2.Conditions Precedent to Effectiveness. This Amendment shall be effective as of the date (the "Amendment Effective Date") when the Agent determines that the following conditions have been satisfied:
(a)Agent shall have received, by original or electronic transmission (promptly followed by originals), Executed counterparts of this Amendment from each of the Loan Parties and the Lenders.
(b)all acts and conditions required to be done and performed and to have happened precedent to the execution, delivery and performance of this Amendment and to constitute the same a legal, valid and binding obligation of the parties, enforceable in accordance with its terms shall have been done and performed and shall have happened in due and strict compliance with all applicable laws;
(c)all documentation shall be reasonably satisfactory in form and substance to the Agent and its counsel;
(d)any fees and expenses of counsel required by the Agent to be paid on or before the Amendment Effective Date shall have been paid,
(e)there shall not have occurred and be continuing a Default or Event of Default; and
(f)to the extent that any Borrower qualifies as a "legal entity customer" under 31 C.R.F. Section 1010.230 (the "Beneficial Ownership Regulation"), the Borrower shall have delivered to each Lender that so requests a certification regarding beneficial ownership required by the Beneficial Ownership Regulation.
3.Miscellaneous Provisions.
(a)Representations and Warranties. Each Loan Party hereby represents and warrants to the Agent and each Lender that each of the representations and warranties of the Company and each other Loan Party contained in Article VI of the Credit Agreement and in any other Loan Document shall be true and correct in all material respects on and as of the Amendment Effective Date, except to the extent that such representations and warranties specifically refer to an earlier date, in which case they shall be true and correct in all material respects as of such earlier date.
(b)Ratification. The Credit Agreement and each of the other Loan Documents, as amended hereby, is hereby ratified and remains in full force and effect.

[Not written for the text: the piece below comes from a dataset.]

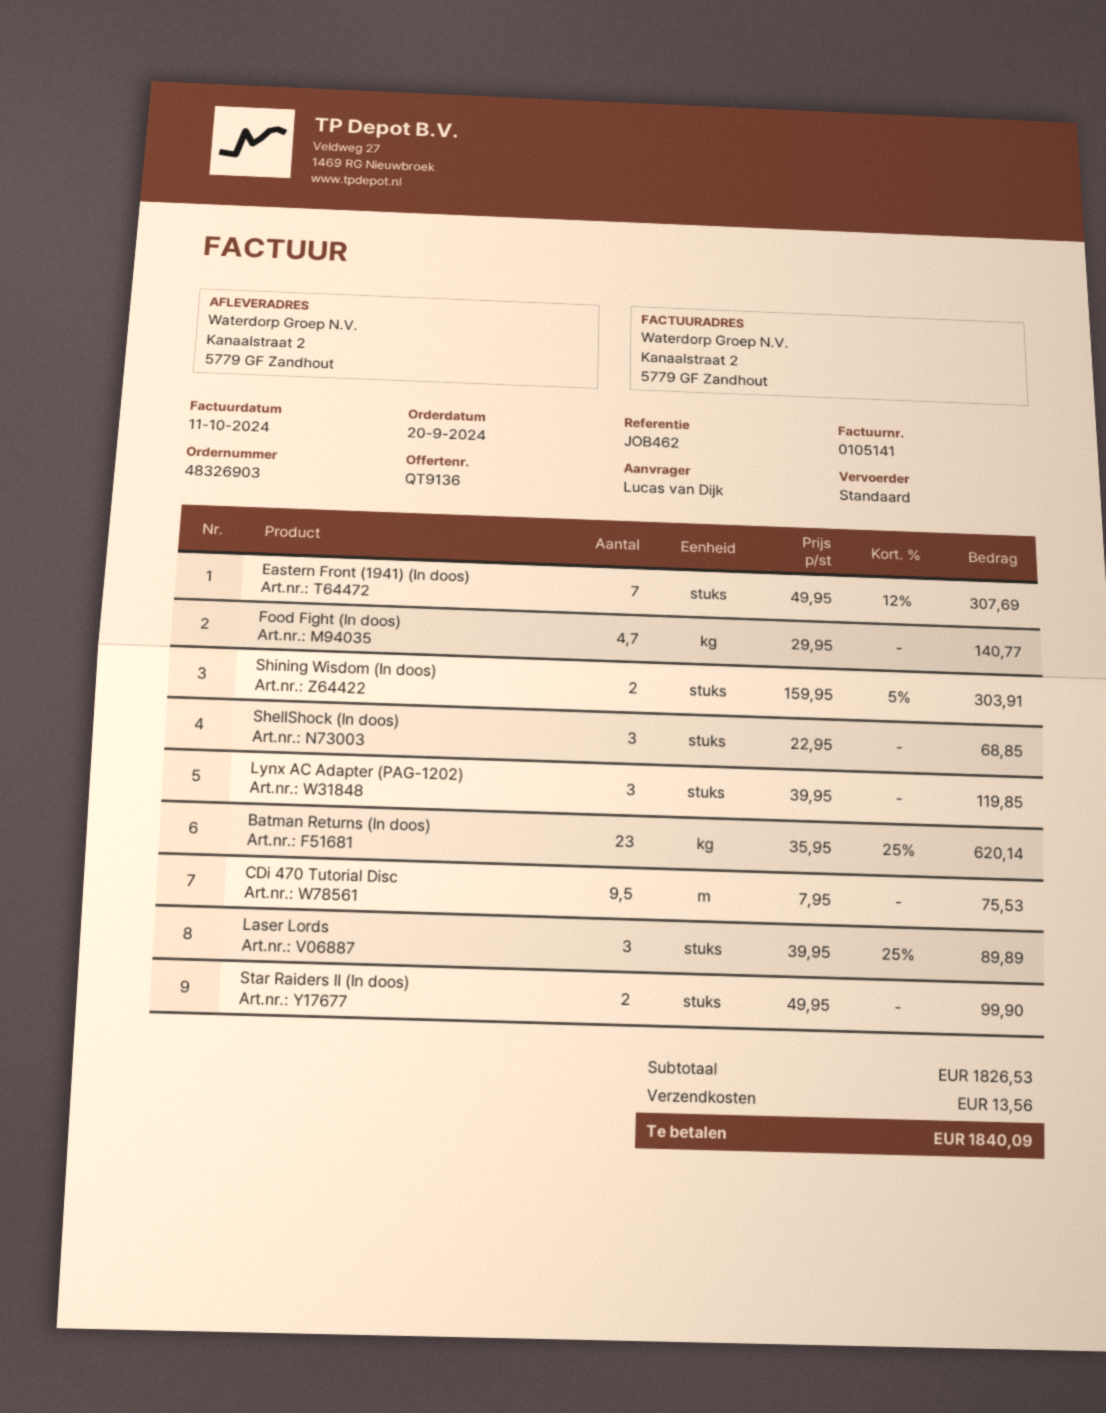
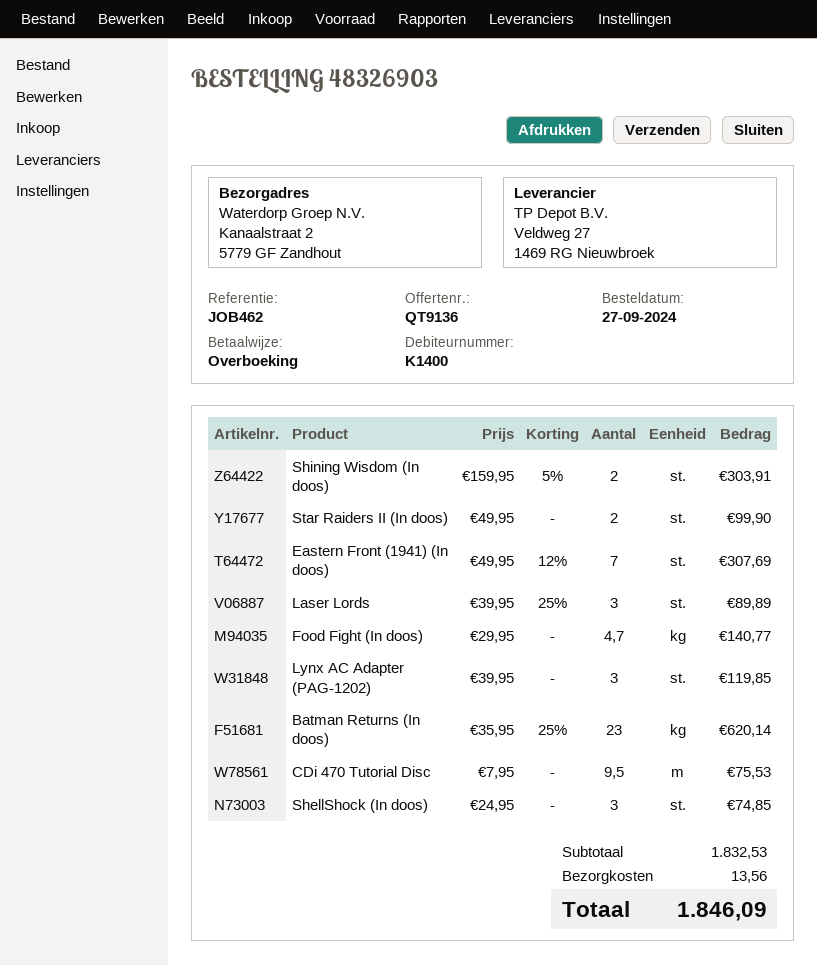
order date: 2024-09-20 -> 2024-09-27
ShellShock (In doos): 3 x 22.95 = 68.85 -> 3 x 24.95 = 74.85
subtotal: 1826.53 -> 1832.53
total: 1840.09 -> 1846.09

(c)Confirmation. Each Loan Party hereby confirms and agrees that:
(i)at the time of the entering into the Security Documents governed by Dutch law, it was their intention (and it is still their intention and agreement) that any security right created under such Security Document was intended to secure the obligations as amended, novated, supplemented, extended, restated (however fundamentally and whether or not more onerously) or replaced and includes any change in the purpose of, any extension of or any increase in any facility or the addition of any new facility under that Loan Document or other agreement or instrument of the Borrowers and the other obligors under the Loan Documents;
(ii)any security right created under the Security Documents governed by Dutch law shall extend to, and shall secure, the liabilities and obligations of the Loan Parties under the Credit Agreement as amended by and in accordance with the terms of this Amendment; and
(iii)any amount owed by the Loan Parties under the Credit Agreement as amended by and in accordance with the terms of this Amendment are part of the definition of (a) "Secured Obligations" (as defined in the Security Documents governed by Dutch law), (b) "Parallel Debt" (as defined in the Credit Agreement) and (c) "Corresponding Obligations" (as defined in the Credit Agreement);
(d)Entire Agreement. This Amendment embodies the entire agreement and understanding between the parties hereto and supersedes all prior agreements and understandings relating to the subject matter hereof and thereof.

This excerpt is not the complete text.